In clarification of my previous post, sign UP, I thought I’d share this timely Facebook post by Jennifer Kwon Dobbs explaining the differences between single moms and unwed moms in Korea. I knew this when I wrote my previous post, yet despite the differences I still think social acceptance of one softens the reception of the other eventually. And the number of single moms is steadily growing here…
QUESTION: Why do the moms of KUMFA identify themselves as unwed? Doesn’t this identification risk entrenching discrimination against them for their unwed marital status? *** ANSWER: Since 2009, I’ve been a transnational ally to the unwed mothers of KUMFA with whom I’ve conducted research for a forthcoming book about their narratives. Moreover, I’ve reunited with my mother, who is unwed, and have personal insight into/experience with this issue. So speaking as an ally and as a daughter, let me share some observations. 1) Difference does not mean teleology. In other words, Korea is not *behind* western moms who no longer identify as unwed. Korea is not North America in the 1950s. Instead, the Korean situation has its own set of oppressions that require a localized intervention rather than a one-size-fits-all approach, which includes the same naming. Self-naming is a form of self-determination. 2) Before summer 2010, single mothers (hanbumo) differentiated themselves from unwed mothers (mihonmo) — a bracketing that might not make sense to foreigners. 12 years ago, the hanbumo, divorced and widowed mothers, organized the Single Mothers Association, which promoted single mother issues across Korea and lessened stigma against single moms receiving child custody after divorce. They’re now in solidarity with the KUMFA moms, but in the past, they discriminated against them. 3) Korean society’s stigma against unwed mothers is much stronger than against divorced or widowed mothers. To make oneself visible as unwed is to bring attention to this stigma in order to intervene in its dehumanizing consequences. The KUMFA moms are bravely identifying their real circumstances rather than pretending to be divorced or widowed even at great personal costs to themselves. Welfare support for hanbumo and mihonmo differs in Korea due to this stigma. For instance, the general stereotype for mihonmo is that she’s a teenage child giving birth to a child. Recently passed legislation intended to support unwed moms proceeds from this sense by giving education support to moms who are 25 years and younger; however, 3 out of 4 unwed mothers in institutional care are 25 years of age and older.
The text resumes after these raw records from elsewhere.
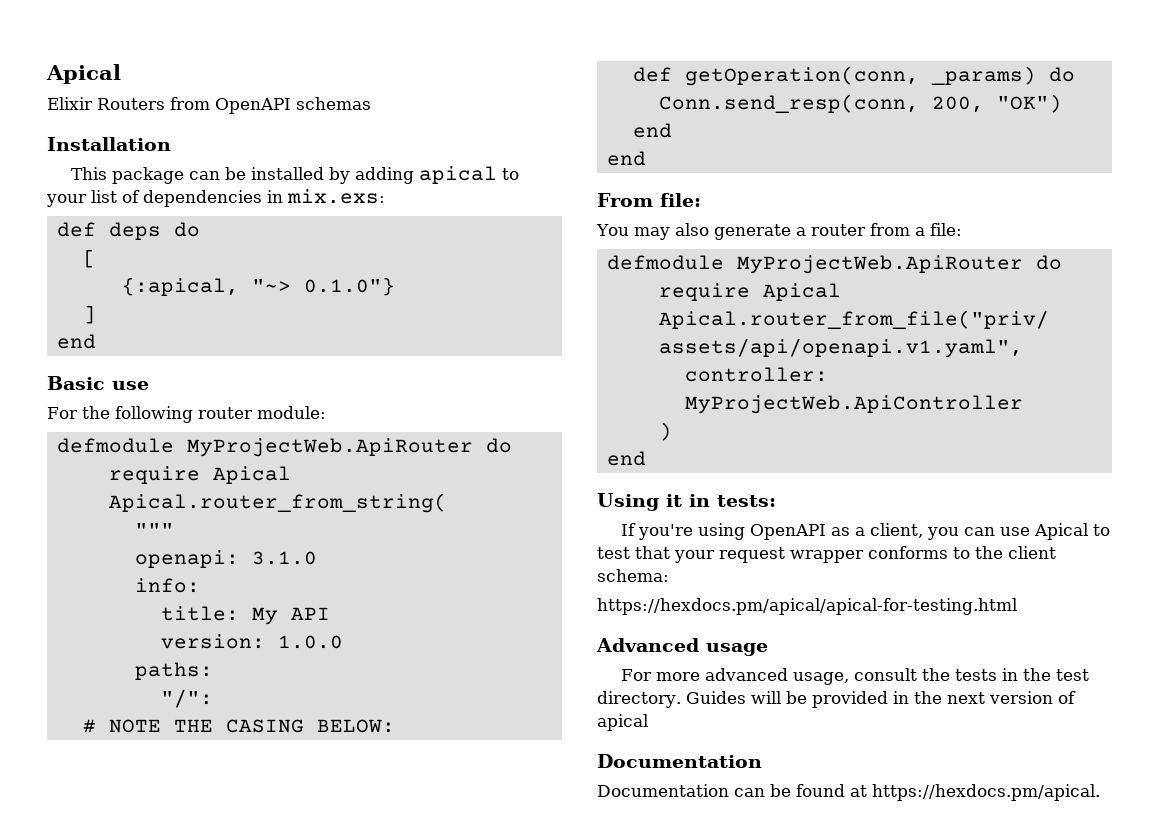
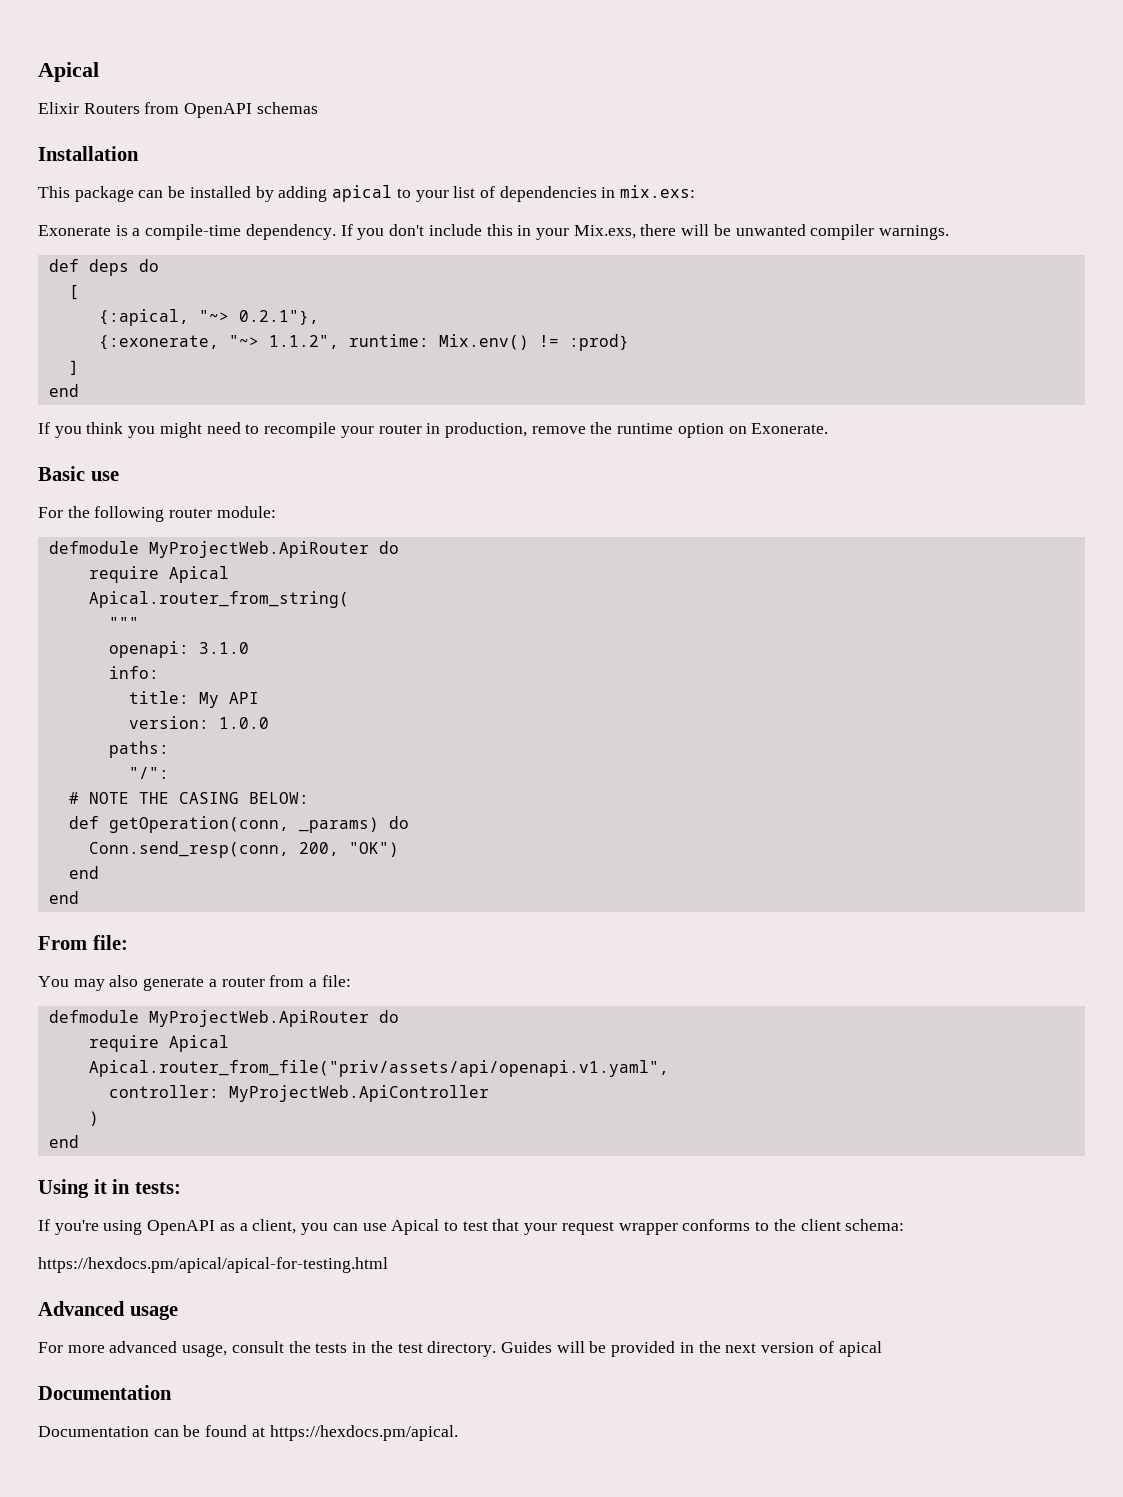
+ Exonerate is a compile-time dependency. If you don't include this in your Mix.exs, there will be unwanted compiler warnings.
- {:apical, "~> 0.1.0"}
+ {:apical, "~> 0.2.1"},
+ {:exonerate, "~> 1.1.2", runtime: Mix.env() != :prod}
  ]
  end
+ If you think you might need to recompile your router in production, remove the runtime option on Exonerate.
If the moms took the U out of KUMFA, then they would not be able to advocate 100% against the oppressions harming their lives and to promote family difference, not discrimination.
In addition to support from single moms as allies, more and more unwed moms who don’t benefit from the limited assistance of the new programs and who clearly are mature and responsible will surely gain more audience as they become increasingly more organized. I think this is a clever way for the government to restrict their budget instead of their recognition of the social stigmas, personally. But there is still that stigma of turning anyone unmarried with children into a whore – even though it seems like everyone under 25 is sleeping around.